PROBLEM TO SOLVE » All that should come back is the lines of the data below from the one containing "Gigoteuse Naissance 4-Saisons" to the one containing "total: 1308.60 -> 1385.58", inclusive, exactly as they stand.

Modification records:
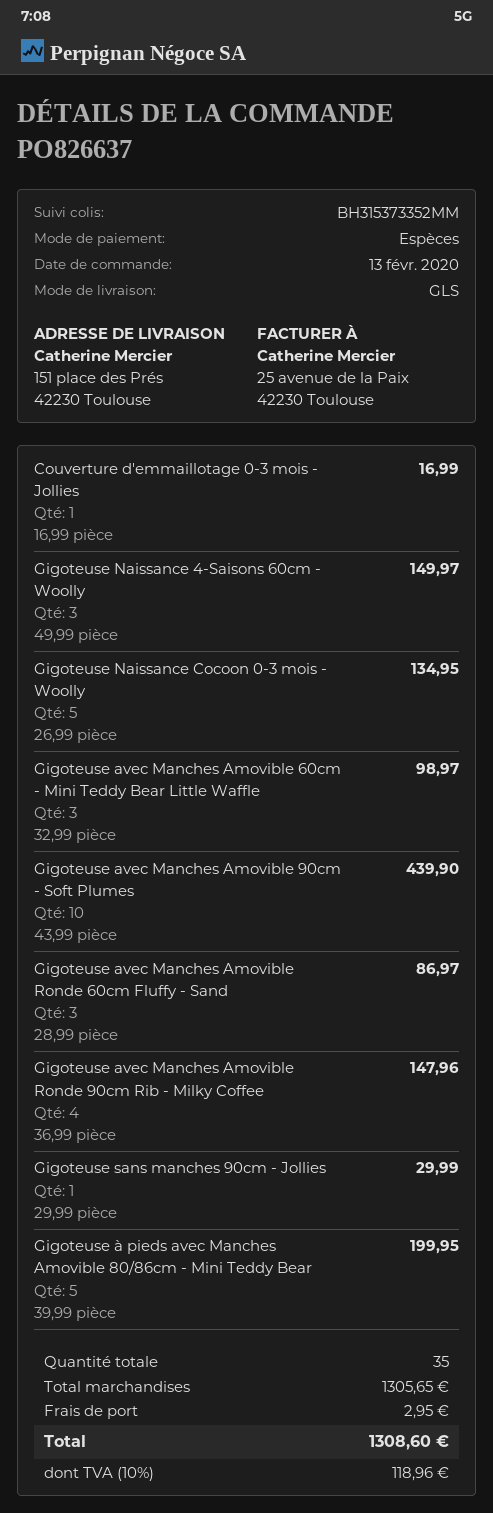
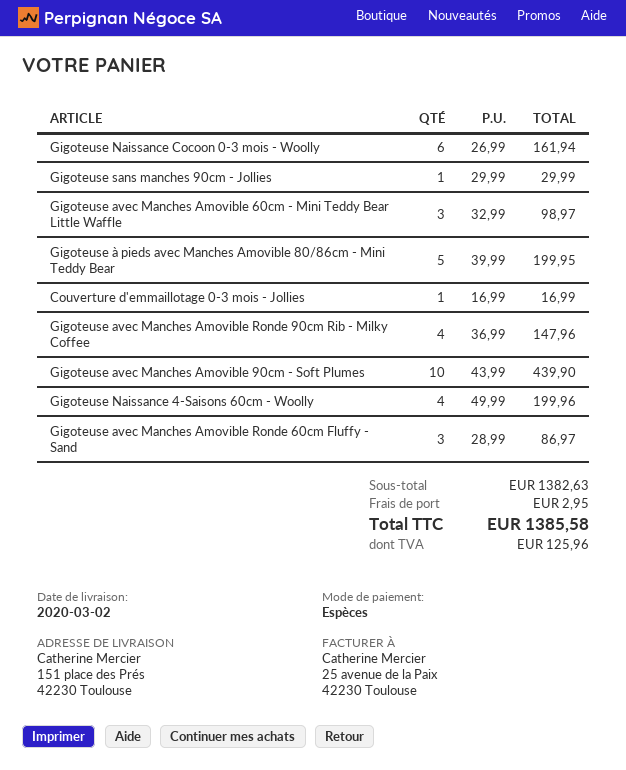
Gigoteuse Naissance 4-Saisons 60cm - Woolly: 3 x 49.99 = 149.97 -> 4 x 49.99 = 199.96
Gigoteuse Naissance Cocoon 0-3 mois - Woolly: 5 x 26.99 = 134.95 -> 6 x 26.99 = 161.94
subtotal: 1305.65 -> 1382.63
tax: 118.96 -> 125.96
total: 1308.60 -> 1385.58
...
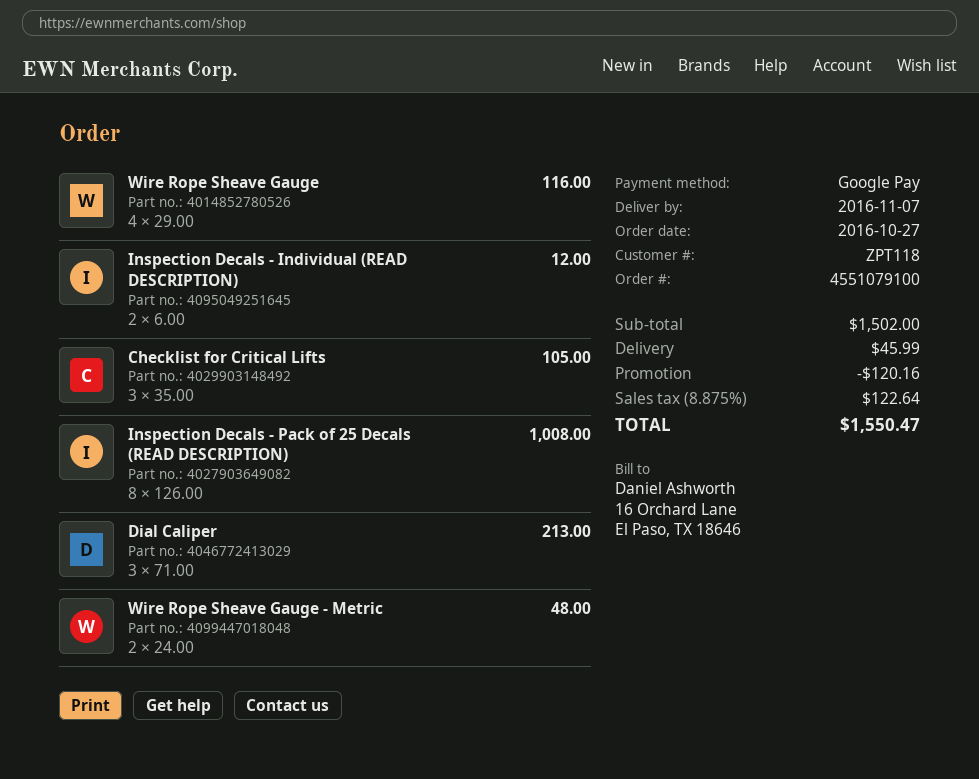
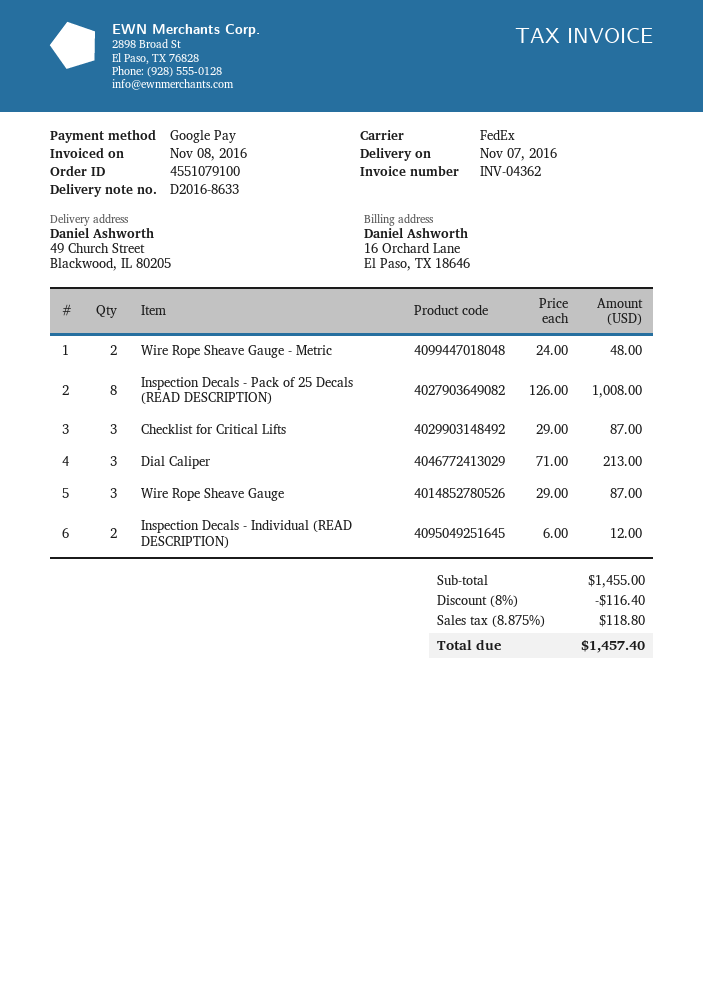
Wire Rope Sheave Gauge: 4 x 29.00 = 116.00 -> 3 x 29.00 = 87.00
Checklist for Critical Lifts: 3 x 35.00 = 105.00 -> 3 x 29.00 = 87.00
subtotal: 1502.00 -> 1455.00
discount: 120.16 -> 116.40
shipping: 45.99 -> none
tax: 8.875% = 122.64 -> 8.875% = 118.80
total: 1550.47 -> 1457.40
...
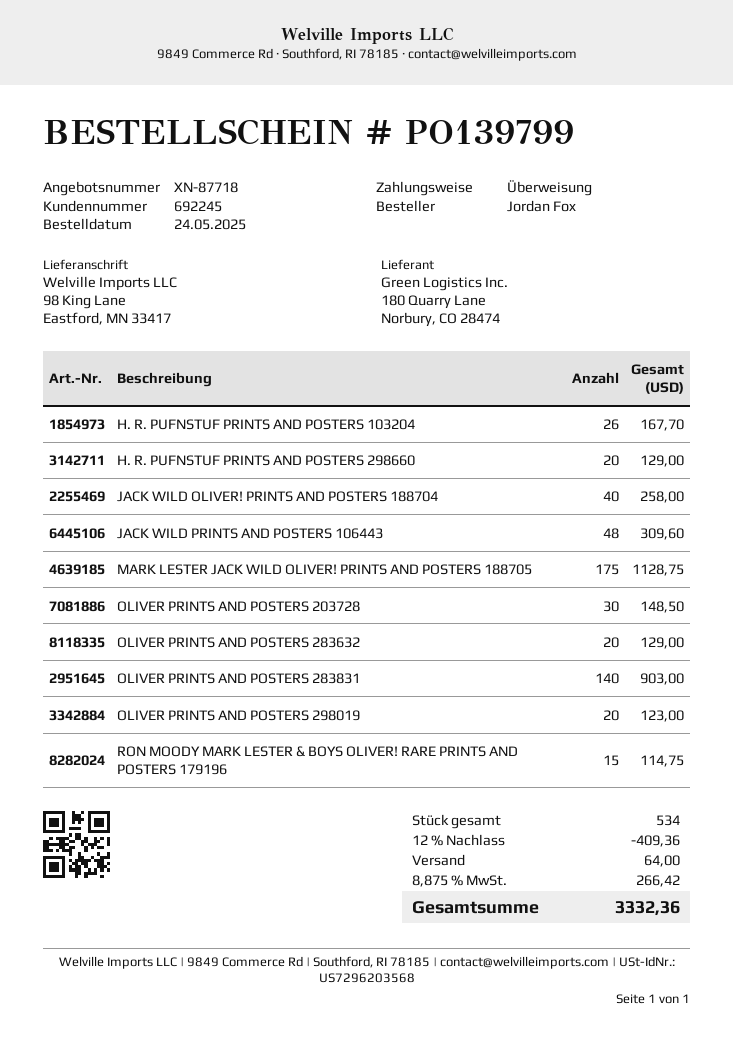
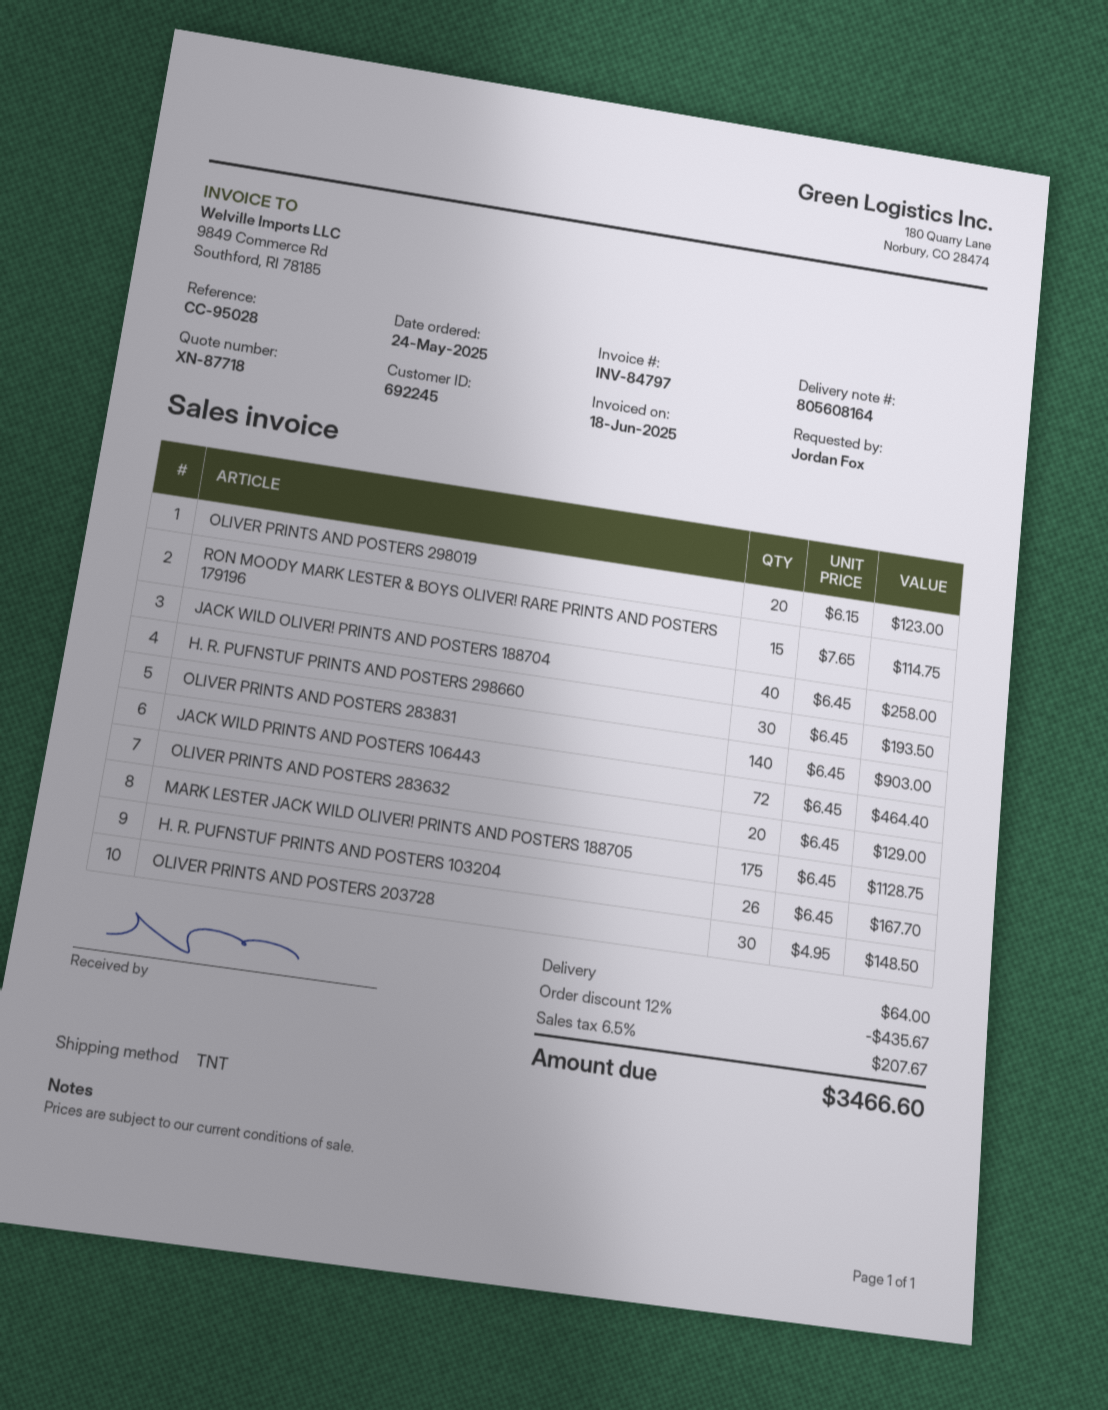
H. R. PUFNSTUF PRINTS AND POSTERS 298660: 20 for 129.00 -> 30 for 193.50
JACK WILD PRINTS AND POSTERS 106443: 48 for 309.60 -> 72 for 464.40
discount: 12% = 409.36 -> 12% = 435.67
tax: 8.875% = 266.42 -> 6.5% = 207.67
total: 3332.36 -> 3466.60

SOLUTION FOR THIS EXERCISE »
Gigoteuse Naissance 4-Saisons 60cm - Woolly: 3 x 49.99 = 149.97 -> 4 x 49.99 = 199.96
Gigoteuse Naissance Cocoon 0-3 mois - Woolly: 5 x 26.99 = 134.95 -> 6 x 26.99 = 161.94
subtotal: 1305.65 -> 1382.63
tax: 118.96 -> 125.96
total: 1308.60 -> 1385.58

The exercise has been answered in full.